Satellite photos have revealed a strange consequence of the Covid-19 pandemic; unwanted cruise ships find no ports that will take them, and they huddle together in pathetic groups out at sea.


(Unwanted cruise ships at sea)

Storing cruise ships in port is not a cheap proposition, nor is there enough space to accommodate them in traditional berths. Beyond that, the international crews that man these huge vessels are not allowed to step on land due to infection risk. With the vast majority of these ships flagged in relatively small and poor countries that have little capability to impact the situation, the only place for them to go is out to sea. And that's precisely where many of them have been.

One armada, in particular, off Coco Cay and Great Stirrup Cay—the former is owned by the Royal Caribbean cruise line and the latter is owned by the Norwegian cruise line—in the Bahamas is remarkably large.

The sad flock of cruise ships is spread out loosely in three groups spanning some 30 miles—from one just off the islands, to another roughly ten miles west, to another some 30 miles west.
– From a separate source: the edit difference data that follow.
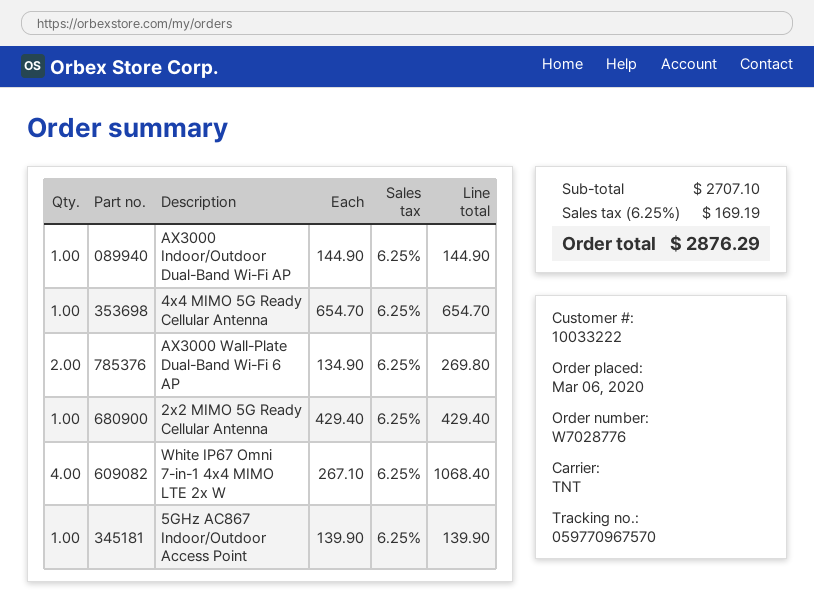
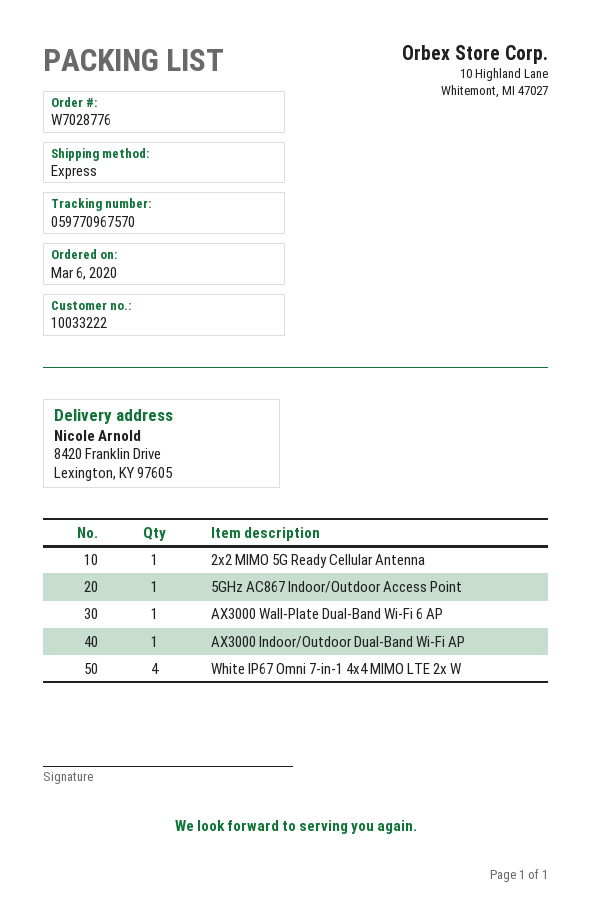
shipping method: TNT -> express
4x4 MIMO 5G Ready Cellular Antenna: 1 -> none
AX3000 Wall-Plate Dual-Band Wi-Fi 6 AP: 2 -> 1

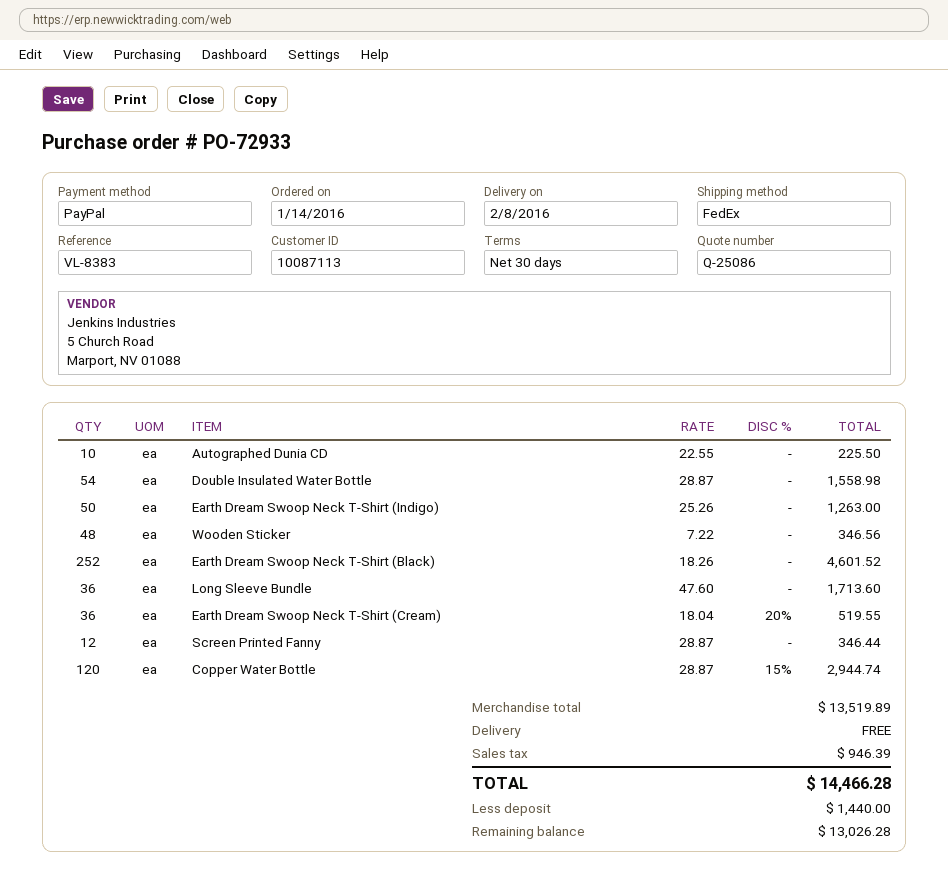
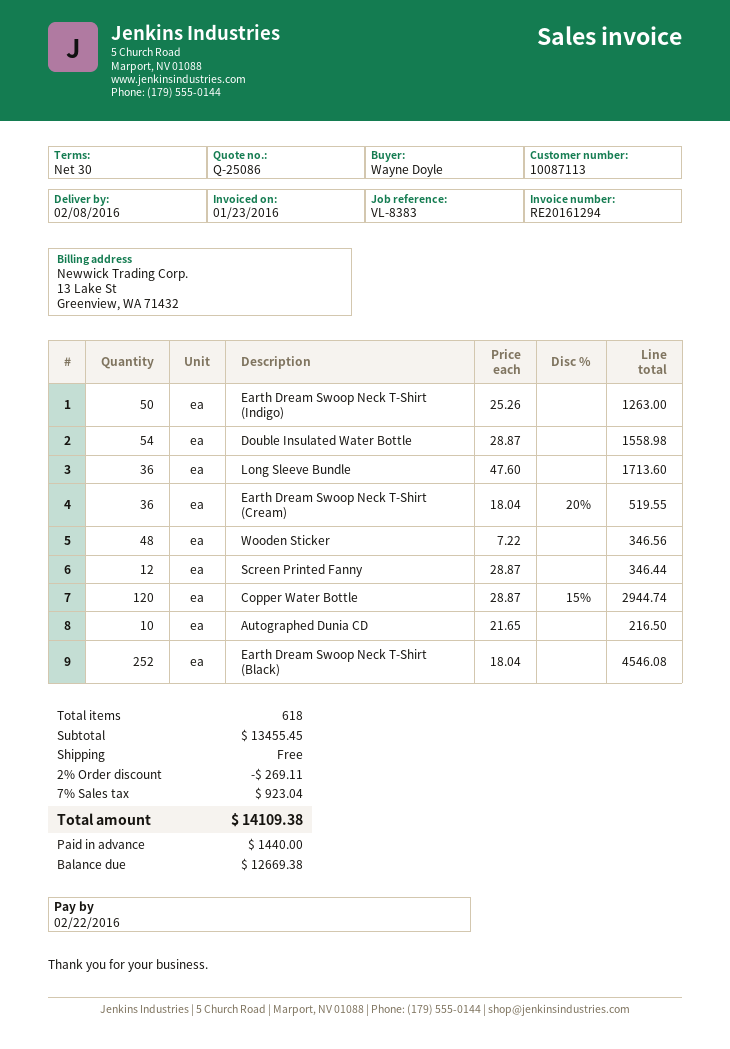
Autographed Dunia CD: 10 x 22.55 = 225.50 -> 10 x 21.65 = 216.50
Earth Dream Swoop Neck T-Shirt (Black): 252 x 18.26 = 4601.52 -> 252 x 18.04 = 4546.08
subtotal: 13519.89 -> 13455.45
discount: none -> 2% = 269.11
tax: 946.39 -> 923.04
total: 14466.28 -> 14109.38
balance: 13026.28 -> 12669.38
Check out the satellite photos below to get an idea of just what we are talking about. Keep in mind that it seems these groups are in constant flux, with the formation and general makeup of the ships in each group changing fairly regularly.
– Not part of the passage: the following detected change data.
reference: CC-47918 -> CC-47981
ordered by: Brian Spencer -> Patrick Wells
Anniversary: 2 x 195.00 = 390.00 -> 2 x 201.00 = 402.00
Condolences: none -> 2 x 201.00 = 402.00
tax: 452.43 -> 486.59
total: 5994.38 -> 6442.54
As Winchell Chung points out, this situation would remind any fan of science fiction great James Blish of the hobo cities in Cities in Flight. In the novel, the development of the spindizzy along with longlife anti-agathic drugs allowed actual Earth cities to leave Earth and take to the stars:

The empty area where the hobo cities had settled was well out at the edge of the Acolyte cluster, on the side toward the rest of the galaxy. The nearest star to the area, as Hazleton had pointed out, was a triple. It consisted of two type Go stars and a red dwarf, almost a double for the Sol-Alpha Centauri system. But there was one difference: the two Go stars were quite close to each other, constituting a spectroscopic doublet, separable visually only by the Dinwiddie circuits even at this relatively short distance; while the red dwarf had swung out into the empty area, and was now more than four light years away from its companions.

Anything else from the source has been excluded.